◆ **Task description**: Leaving out pictures, output exactly the lines below from the one that has "The Generation Essentials: 10" through the one that has "subtotal: 10304.90 -> 11515.10", and nothing else.

◆ **Records shown**:
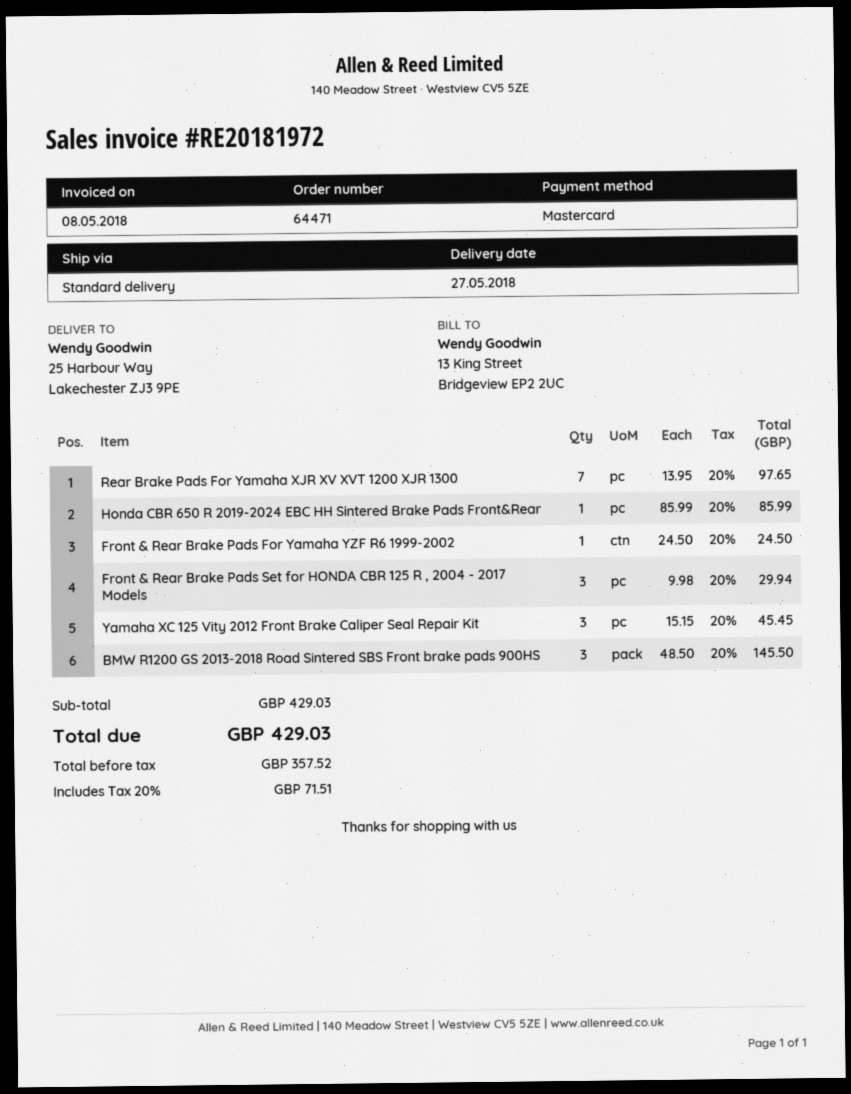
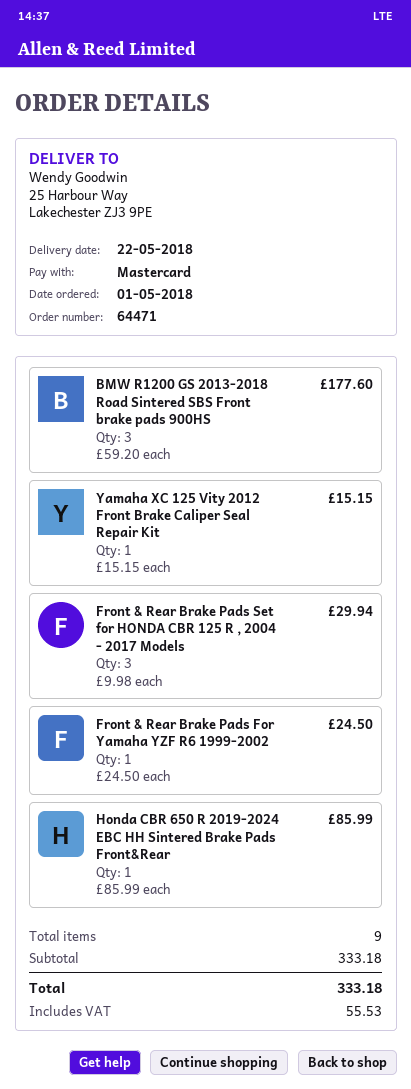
delivery date: 2018-05-27 -> 2018-05-22
Rear Brake Pads For Yamaha XJR XV XVT 1200 XJR 1300: 7 x 13.95 = 97.65 -> none
Yamaha XC 125 Vity 2012 Front Brake Caliper Seal Repair Kit: 3 x 15.15 = 45.45 -> 1 x 15.15 = 15.15
BMW R1200 GS 2013-2018 Road Sintered SBS Front brake pads 900HS: 3 x 48.50 = 145.50 -> 3 x 59.20 = 177.60
subtotal: 429.03 -> 333.18
tax: 71.51 -> 55.53
total: 429.03 -> 333.18

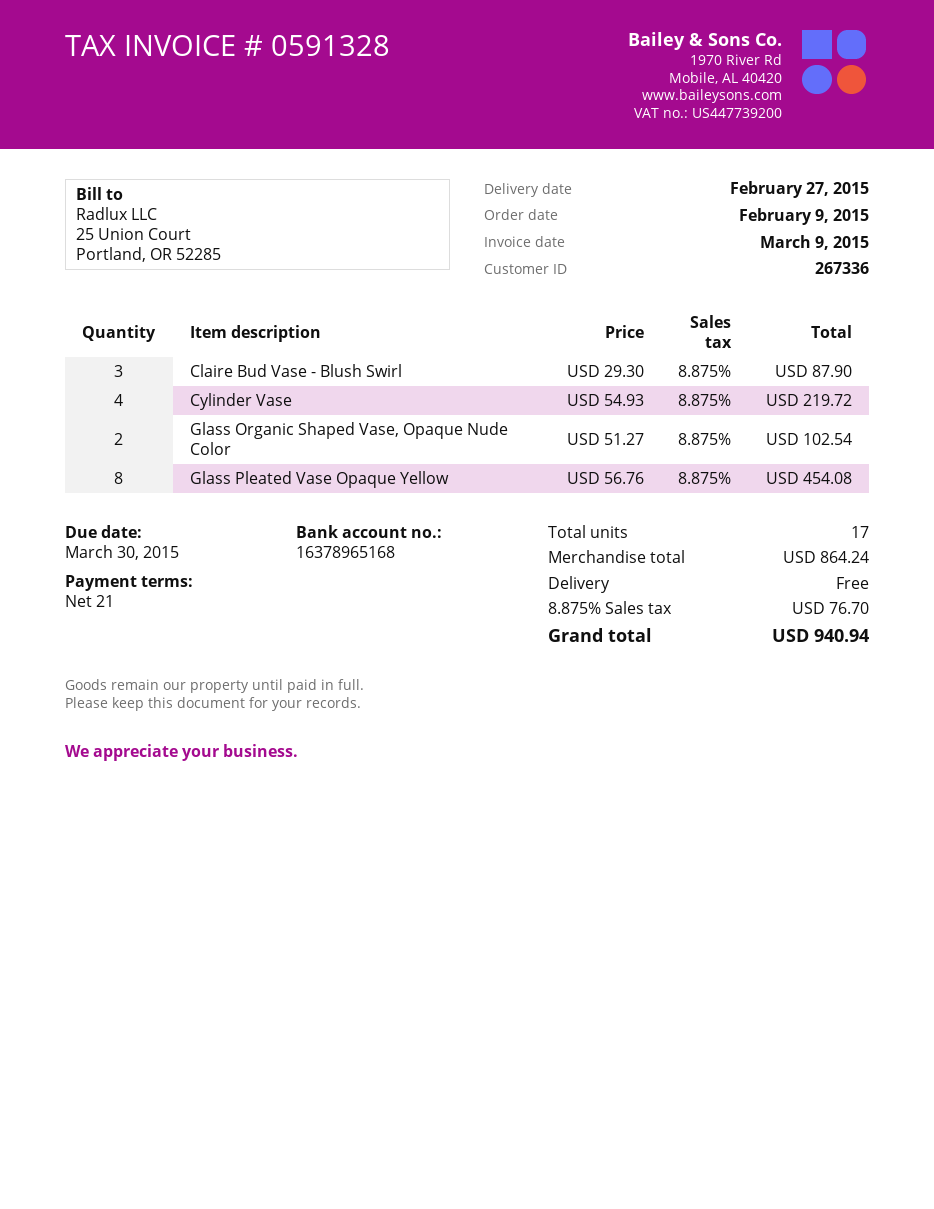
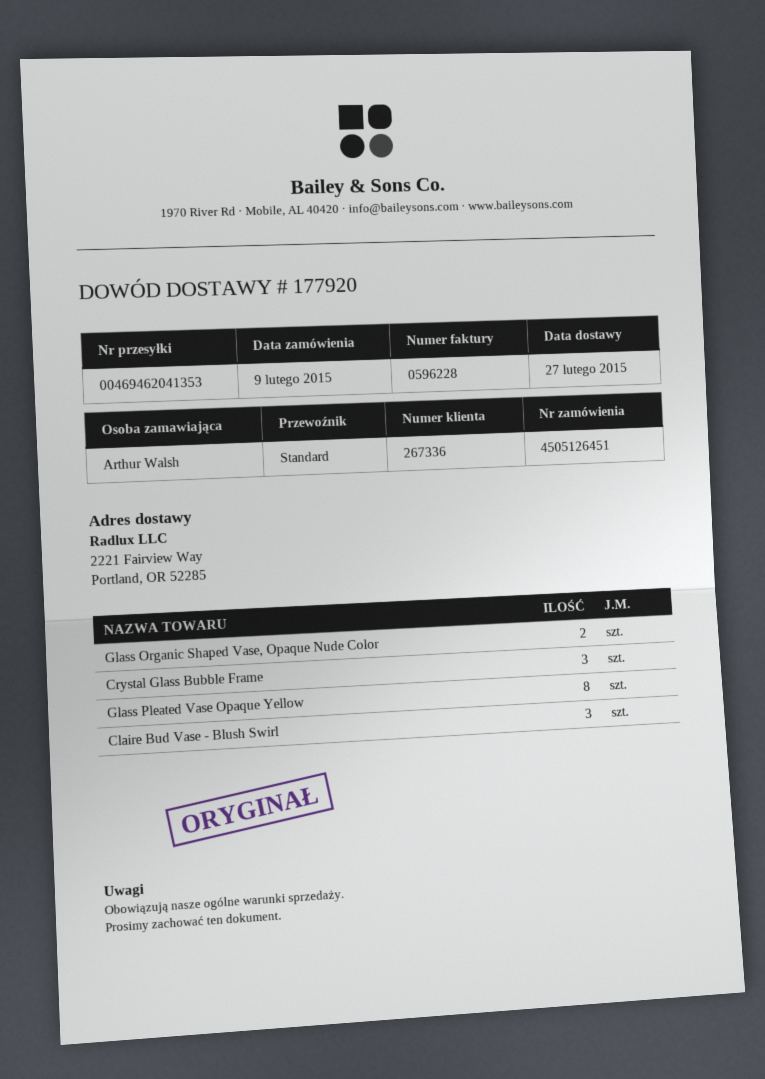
invoice number: 0591328 -> 0596228
Cylinder Vase: 4 -> none
Crystal Glass Bubble Frame: none -> 3

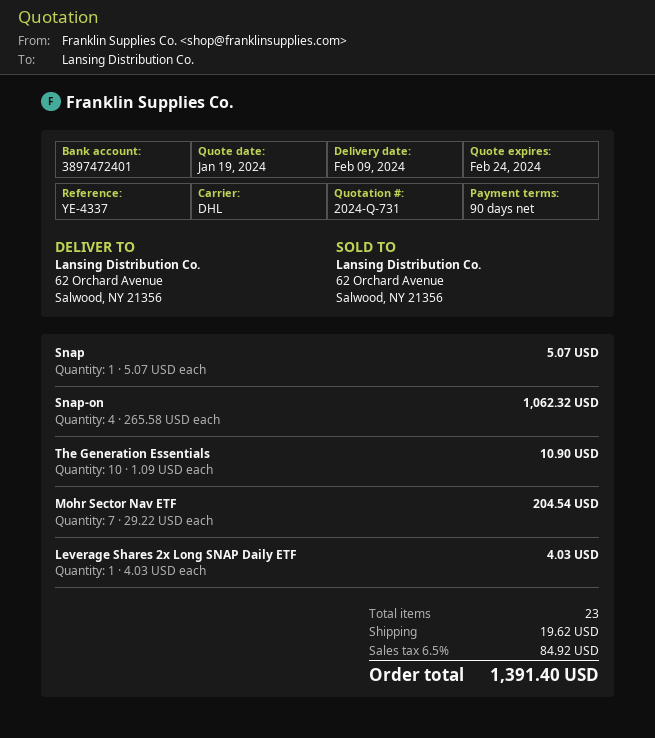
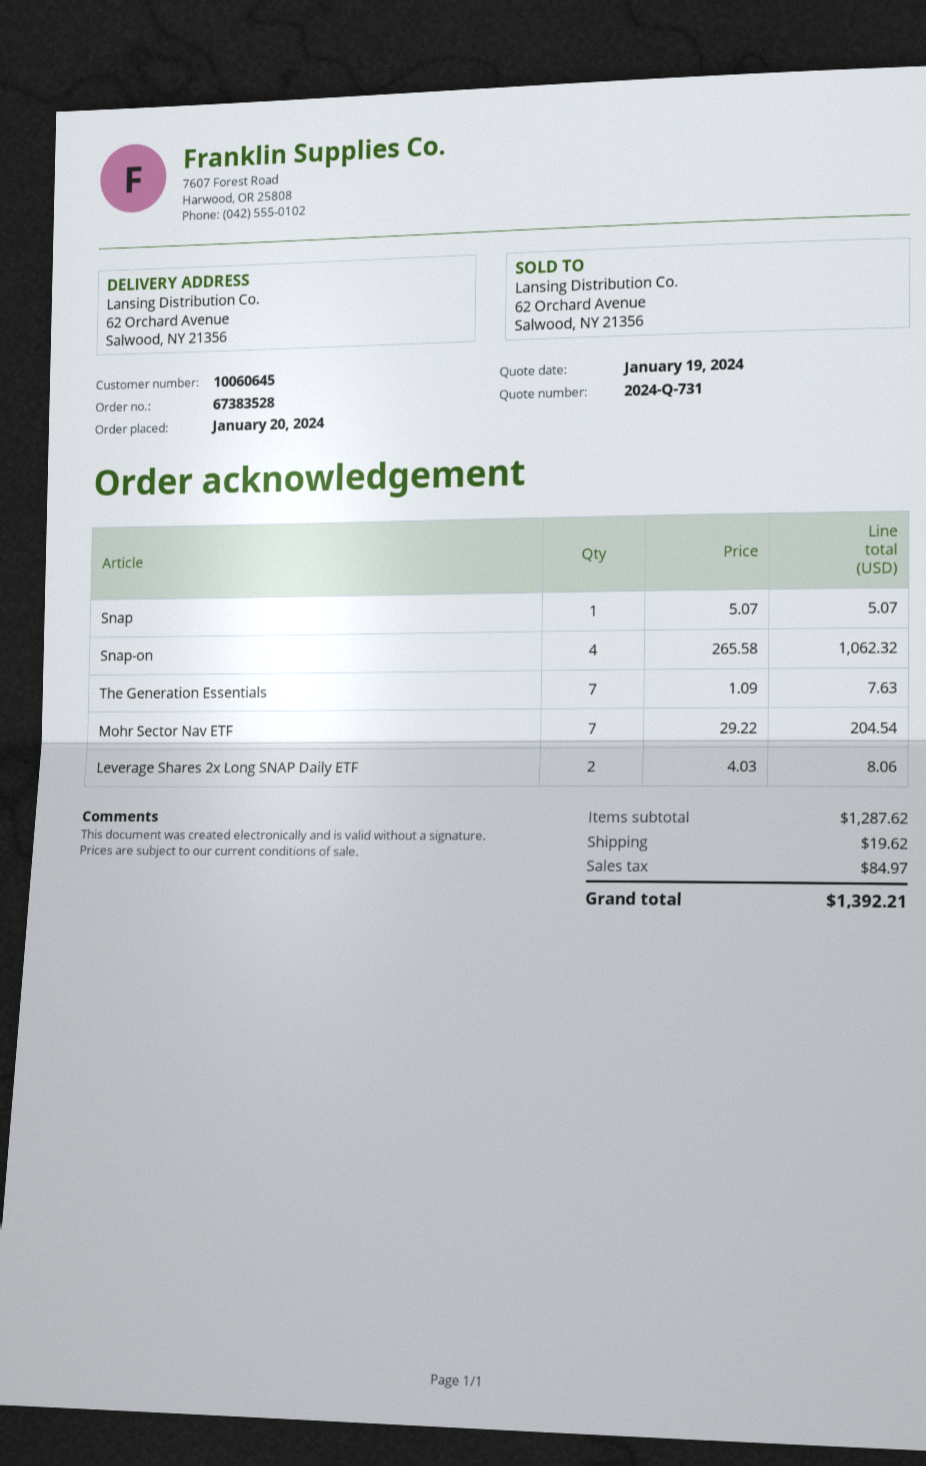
The Generation Essentials: 10 x 1.09 = 10.90 -> 7 x 1.09 = 7.63
Leverage Shares 2x Long SNAP Daily ETF: 1 x 4.03 = 4.03 -> 2 x 4.03 = 8.06
tax: 84.92 -> 84.97
total: 1391.40 -> 1392.21

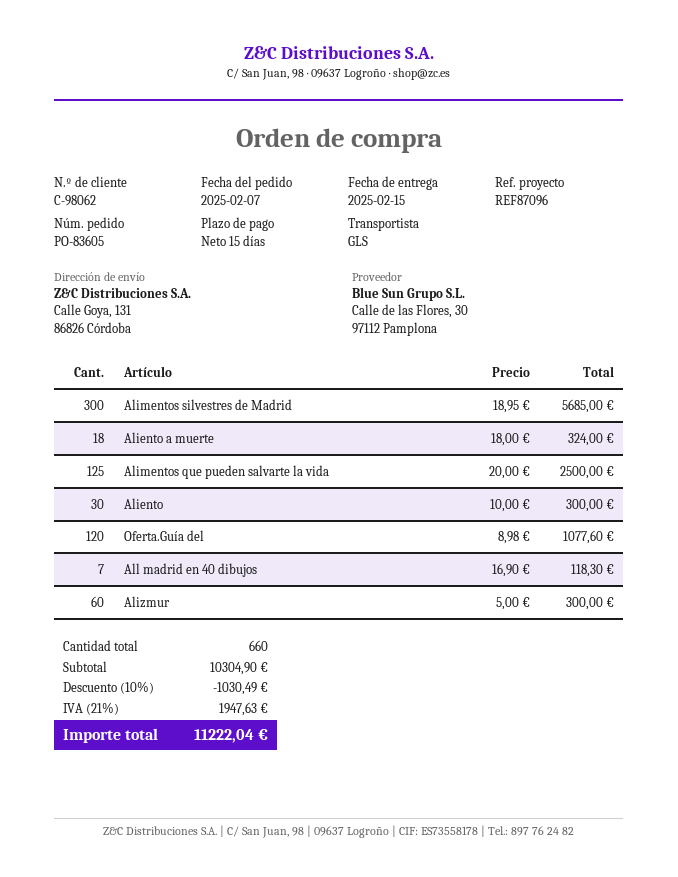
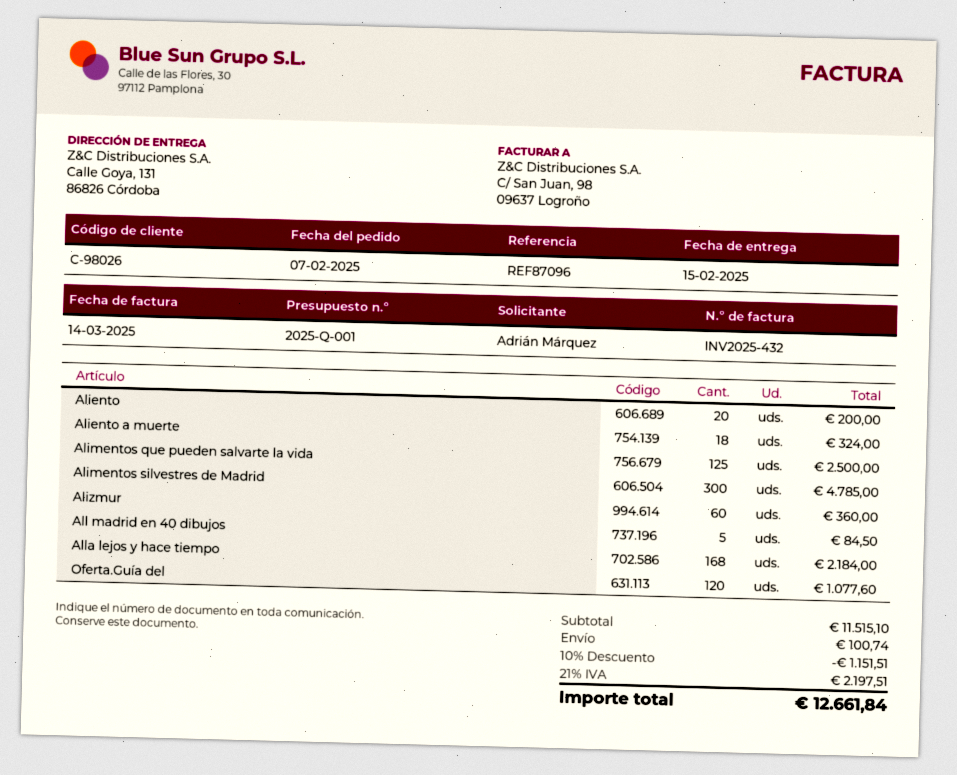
customer number: C-98062 -> C-98026
Alimentos silvestres de Madrid: 300 for 5685.00 -> 300 for 4785.00
Aliento: 30 for 300.00 -> 20 for 200.00
All madrid en 40 dibujos: 7 for 118.30 -> 5 for 84.50
Alizmur: 60 for 300.00 -> 60 for 360.00
Alla lejos y hace tiempo: none -> 168 for 2184.00
subtotal: 10304.90 -> 11515.10
discount: 10% = 1030.49 -> 10% = 1151.51
shipping: none -> 100.74
tax: 21% = 1947.63 -> 21% = 2197.51
total: 11222.04 -> 12661.84

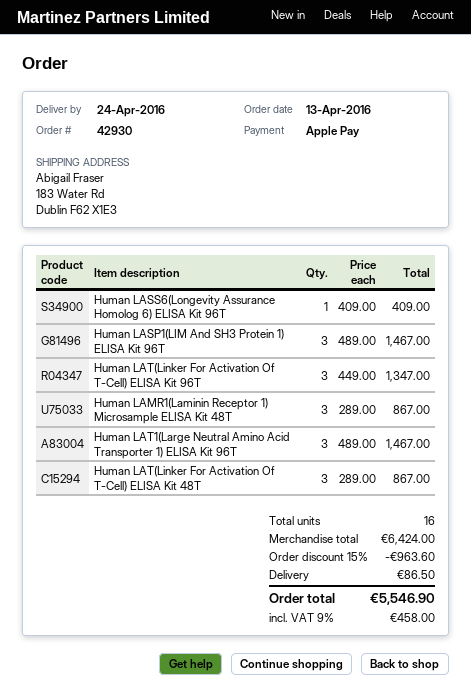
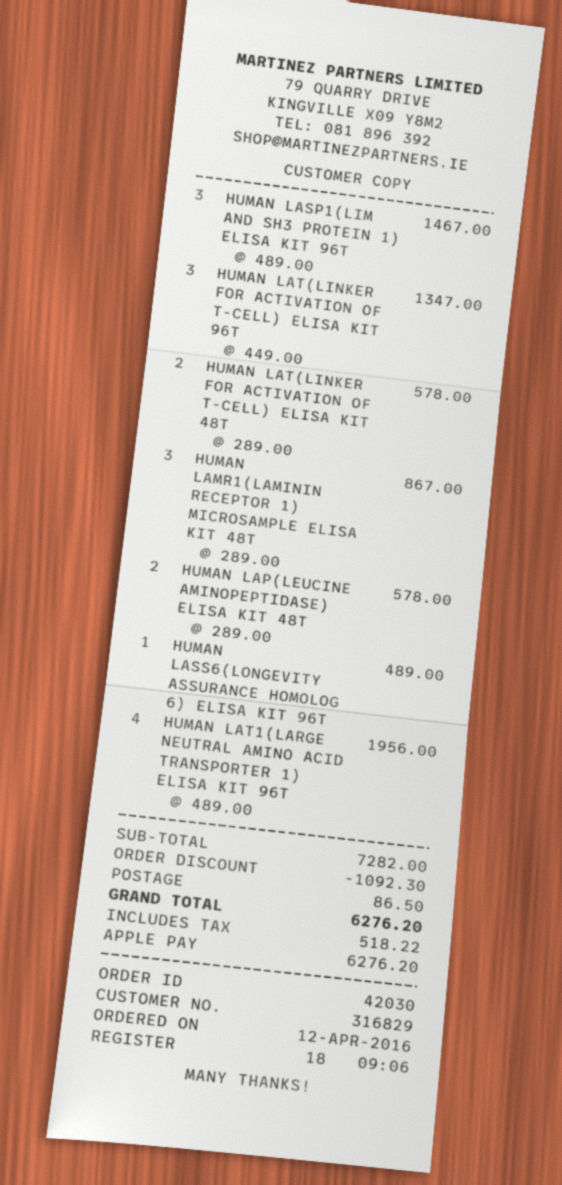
order number: 42930 -> 42030
order date: 2016-04-13 -> 2016-04-12
Human LASS6(Longevity Assurance Homolog 6) ELISA Kit 96T: 1 x 409.00 = 409.00 -> 1 x 489.00 = 489.00
Human LAT1(Large Neutral Amino Acid Transporter 1) ELISA Kit 96T: 3 x 489.00 = 1467.00 -> 4 x 489.00 = 1956.00
Human LAT(Linker For Activation Of T-Cell) ELISA Kit 48T: 3 x 289.00 = 867.00 -> 2 x 289.00 = 578.00
HUMAN LAP(LEUCINE AMINOPEPTIDASE) ELISA KIT 48T: none -> 2 x 289.00 = 578.00
subtotal: 6424.00 -> 7282.00
discount: 963.60 -> 1092.30
tax: 458.00 -> 518.22
total: 5546.90 -> 6276.20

◆ **Answer below**:
The Generation Essentials: 10 x 1.09 = 10.90 -> 7 x 1.09 = 7.63
Leverage Shares 2x Long SNAP Daily ETF: 1 x 4.03 = 4.03 -> 2 x 4.03 = 8.06
tax: 84.92 -> 84.97
total: 1391.40 -> 1392.21

customer number: C-98062 -> C-98026
Alimentos silvestres de Madrid: 300 for 5685.00 -> 300 for 4785.00
Aliento: 30 for 300.00 -> 20 for 200.00
All madrid en 40 dibujos: 7 for 118.30 -> 5 for 84.50
Alizmur: 60 for 300.00 -> 60 for 360.00
Alla lejos y hace tiempo: none -> 168 for 2184.00
subtotal: 10304.90 -> 11515.10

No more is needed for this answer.